╭─ Material provided

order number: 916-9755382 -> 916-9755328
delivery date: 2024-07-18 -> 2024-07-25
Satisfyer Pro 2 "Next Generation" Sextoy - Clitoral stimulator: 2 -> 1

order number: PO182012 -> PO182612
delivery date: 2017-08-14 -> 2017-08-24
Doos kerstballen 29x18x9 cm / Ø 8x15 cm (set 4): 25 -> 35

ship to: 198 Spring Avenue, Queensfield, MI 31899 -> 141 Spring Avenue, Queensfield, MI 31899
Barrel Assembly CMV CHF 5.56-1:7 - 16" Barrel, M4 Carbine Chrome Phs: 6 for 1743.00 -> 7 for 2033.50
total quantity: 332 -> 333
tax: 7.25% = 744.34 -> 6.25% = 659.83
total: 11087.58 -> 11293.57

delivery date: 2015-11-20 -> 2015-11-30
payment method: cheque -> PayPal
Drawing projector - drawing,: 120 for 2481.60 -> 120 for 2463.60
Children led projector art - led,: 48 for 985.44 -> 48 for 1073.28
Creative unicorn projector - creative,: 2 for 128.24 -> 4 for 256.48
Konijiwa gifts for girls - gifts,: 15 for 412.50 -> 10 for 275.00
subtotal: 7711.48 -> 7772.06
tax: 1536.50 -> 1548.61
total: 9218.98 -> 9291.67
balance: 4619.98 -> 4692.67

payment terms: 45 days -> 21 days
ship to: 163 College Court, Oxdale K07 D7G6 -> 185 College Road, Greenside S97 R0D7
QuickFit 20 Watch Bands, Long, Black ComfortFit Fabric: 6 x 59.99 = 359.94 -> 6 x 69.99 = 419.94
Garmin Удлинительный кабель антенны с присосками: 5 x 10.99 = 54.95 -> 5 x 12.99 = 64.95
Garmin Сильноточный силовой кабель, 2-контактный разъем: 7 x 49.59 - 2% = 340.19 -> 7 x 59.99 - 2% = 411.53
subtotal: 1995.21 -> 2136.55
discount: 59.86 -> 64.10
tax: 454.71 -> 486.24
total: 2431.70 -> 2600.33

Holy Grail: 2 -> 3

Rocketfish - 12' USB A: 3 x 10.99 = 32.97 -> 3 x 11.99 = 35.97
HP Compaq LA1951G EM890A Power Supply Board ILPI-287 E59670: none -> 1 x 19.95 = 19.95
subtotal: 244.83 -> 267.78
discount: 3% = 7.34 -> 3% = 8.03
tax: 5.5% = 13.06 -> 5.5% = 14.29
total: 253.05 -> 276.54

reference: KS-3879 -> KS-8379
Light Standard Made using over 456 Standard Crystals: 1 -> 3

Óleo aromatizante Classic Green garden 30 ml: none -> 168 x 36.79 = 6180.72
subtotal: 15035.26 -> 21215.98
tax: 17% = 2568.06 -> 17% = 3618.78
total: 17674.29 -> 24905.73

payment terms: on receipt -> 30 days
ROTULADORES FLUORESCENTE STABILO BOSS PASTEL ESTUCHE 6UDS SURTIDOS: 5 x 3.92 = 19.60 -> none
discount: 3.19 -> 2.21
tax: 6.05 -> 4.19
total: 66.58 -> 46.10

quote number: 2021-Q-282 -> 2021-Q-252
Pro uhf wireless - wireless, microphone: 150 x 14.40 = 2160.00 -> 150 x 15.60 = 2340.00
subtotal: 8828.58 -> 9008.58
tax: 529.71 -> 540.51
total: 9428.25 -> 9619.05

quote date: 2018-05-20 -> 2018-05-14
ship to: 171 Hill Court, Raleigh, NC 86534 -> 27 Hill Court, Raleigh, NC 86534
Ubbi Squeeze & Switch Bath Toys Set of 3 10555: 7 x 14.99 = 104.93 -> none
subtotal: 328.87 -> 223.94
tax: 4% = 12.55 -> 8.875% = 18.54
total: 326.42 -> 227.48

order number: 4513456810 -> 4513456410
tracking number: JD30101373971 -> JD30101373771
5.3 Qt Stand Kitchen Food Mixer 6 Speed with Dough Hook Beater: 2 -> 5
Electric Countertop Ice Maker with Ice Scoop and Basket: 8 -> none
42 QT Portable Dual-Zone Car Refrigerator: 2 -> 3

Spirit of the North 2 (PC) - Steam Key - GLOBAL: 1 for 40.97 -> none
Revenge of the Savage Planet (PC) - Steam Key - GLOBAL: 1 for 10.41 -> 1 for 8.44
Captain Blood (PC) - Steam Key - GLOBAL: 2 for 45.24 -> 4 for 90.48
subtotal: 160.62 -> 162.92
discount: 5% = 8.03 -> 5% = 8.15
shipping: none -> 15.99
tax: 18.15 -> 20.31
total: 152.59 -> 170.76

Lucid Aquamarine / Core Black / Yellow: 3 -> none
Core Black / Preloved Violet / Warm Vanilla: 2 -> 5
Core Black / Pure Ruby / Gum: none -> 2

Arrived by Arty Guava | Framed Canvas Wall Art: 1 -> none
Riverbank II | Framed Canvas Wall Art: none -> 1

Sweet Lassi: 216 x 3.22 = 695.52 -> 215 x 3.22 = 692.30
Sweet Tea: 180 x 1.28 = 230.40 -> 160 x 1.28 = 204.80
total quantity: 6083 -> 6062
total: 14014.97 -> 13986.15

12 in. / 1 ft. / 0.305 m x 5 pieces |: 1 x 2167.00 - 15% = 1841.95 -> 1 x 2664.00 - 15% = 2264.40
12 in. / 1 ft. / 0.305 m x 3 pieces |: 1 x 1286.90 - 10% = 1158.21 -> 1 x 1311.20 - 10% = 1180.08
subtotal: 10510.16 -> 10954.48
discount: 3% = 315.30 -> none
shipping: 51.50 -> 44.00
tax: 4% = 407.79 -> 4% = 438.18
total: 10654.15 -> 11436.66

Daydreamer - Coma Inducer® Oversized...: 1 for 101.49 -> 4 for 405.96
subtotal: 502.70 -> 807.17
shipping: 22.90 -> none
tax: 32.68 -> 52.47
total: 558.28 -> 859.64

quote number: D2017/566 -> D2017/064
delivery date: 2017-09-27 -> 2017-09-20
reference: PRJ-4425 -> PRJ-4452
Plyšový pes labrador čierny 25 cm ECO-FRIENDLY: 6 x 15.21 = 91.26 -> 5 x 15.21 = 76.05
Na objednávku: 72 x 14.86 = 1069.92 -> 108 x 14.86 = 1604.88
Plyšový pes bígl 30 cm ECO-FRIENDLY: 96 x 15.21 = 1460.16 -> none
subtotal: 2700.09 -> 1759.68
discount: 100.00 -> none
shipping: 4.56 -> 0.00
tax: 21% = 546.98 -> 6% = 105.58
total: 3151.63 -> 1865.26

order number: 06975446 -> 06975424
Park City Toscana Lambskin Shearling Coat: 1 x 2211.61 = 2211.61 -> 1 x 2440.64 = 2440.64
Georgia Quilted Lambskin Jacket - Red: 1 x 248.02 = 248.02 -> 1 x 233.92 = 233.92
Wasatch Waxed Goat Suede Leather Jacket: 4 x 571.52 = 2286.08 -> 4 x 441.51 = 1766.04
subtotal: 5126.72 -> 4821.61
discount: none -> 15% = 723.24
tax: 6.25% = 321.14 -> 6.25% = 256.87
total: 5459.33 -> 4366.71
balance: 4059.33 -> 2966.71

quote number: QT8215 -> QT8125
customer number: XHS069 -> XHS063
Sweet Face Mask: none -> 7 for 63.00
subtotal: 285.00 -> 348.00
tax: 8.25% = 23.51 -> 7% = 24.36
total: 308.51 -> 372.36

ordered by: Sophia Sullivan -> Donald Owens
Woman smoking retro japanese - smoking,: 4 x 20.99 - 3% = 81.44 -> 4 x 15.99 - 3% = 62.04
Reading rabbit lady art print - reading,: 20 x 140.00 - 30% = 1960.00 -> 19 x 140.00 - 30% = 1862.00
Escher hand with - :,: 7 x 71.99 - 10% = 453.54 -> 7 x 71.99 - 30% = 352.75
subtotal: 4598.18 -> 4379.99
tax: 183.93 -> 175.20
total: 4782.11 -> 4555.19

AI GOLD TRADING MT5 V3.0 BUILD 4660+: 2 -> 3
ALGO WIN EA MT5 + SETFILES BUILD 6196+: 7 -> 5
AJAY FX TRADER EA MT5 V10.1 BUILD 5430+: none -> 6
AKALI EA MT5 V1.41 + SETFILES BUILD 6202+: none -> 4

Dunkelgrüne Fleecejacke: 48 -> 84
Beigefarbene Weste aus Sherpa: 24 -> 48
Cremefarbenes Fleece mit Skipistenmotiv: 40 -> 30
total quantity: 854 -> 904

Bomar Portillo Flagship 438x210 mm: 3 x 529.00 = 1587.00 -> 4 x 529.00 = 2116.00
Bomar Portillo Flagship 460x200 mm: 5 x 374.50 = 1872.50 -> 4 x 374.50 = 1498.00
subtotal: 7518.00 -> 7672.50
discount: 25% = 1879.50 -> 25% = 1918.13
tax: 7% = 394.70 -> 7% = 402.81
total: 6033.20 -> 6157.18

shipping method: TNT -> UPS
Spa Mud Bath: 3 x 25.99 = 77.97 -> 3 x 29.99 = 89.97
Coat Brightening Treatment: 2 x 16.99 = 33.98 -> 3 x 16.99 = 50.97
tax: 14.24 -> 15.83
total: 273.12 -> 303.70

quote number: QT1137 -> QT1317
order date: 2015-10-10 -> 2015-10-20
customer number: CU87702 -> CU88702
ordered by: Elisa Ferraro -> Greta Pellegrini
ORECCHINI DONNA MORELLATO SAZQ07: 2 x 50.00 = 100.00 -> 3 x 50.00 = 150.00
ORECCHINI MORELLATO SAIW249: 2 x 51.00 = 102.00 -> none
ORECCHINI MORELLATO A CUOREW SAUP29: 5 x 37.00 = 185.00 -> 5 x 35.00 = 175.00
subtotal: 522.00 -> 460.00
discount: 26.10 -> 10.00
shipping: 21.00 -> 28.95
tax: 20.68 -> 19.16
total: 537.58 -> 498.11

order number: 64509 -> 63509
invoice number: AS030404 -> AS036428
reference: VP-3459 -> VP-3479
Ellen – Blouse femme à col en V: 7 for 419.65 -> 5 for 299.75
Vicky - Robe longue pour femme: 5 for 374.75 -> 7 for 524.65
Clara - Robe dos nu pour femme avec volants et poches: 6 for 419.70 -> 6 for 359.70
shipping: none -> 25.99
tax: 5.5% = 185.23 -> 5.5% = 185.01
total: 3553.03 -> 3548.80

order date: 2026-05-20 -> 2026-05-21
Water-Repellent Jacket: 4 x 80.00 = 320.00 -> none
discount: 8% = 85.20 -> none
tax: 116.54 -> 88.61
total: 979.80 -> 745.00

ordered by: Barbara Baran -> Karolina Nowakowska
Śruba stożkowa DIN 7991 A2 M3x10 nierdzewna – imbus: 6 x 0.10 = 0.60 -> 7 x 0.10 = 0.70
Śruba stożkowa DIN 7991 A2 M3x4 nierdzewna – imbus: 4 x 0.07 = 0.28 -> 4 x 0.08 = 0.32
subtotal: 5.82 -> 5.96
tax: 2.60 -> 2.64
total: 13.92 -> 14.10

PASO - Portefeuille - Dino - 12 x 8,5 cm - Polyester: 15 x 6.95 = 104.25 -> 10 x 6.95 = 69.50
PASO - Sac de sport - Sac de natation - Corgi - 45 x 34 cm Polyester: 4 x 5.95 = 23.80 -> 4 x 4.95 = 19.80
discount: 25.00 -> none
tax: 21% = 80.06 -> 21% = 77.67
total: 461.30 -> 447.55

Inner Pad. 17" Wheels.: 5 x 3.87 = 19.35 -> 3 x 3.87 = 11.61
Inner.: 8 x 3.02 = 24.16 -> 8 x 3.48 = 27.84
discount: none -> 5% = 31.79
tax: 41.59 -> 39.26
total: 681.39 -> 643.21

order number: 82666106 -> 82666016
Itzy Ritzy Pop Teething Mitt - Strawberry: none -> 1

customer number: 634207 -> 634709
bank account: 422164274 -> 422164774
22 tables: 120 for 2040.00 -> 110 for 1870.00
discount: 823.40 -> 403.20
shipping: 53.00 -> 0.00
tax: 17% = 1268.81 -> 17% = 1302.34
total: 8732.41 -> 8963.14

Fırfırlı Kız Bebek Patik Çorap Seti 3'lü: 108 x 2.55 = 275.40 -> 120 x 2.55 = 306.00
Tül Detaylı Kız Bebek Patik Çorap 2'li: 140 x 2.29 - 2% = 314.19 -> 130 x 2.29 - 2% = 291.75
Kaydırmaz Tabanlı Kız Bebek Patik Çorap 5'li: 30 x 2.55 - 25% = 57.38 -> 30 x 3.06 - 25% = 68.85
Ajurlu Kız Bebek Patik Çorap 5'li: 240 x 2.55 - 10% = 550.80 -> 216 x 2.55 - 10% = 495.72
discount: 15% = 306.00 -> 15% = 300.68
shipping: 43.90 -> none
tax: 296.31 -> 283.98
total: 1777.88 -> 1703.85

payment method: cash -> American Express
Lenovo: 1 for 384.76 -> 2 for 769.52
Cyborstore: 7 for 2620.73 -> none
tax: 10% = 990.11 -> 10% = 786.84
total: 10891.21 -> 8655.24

╰─

Assigned task
Once you have counted the lines of the records holding the string "FRIENDLY", state that number with no other words.

Answer space
2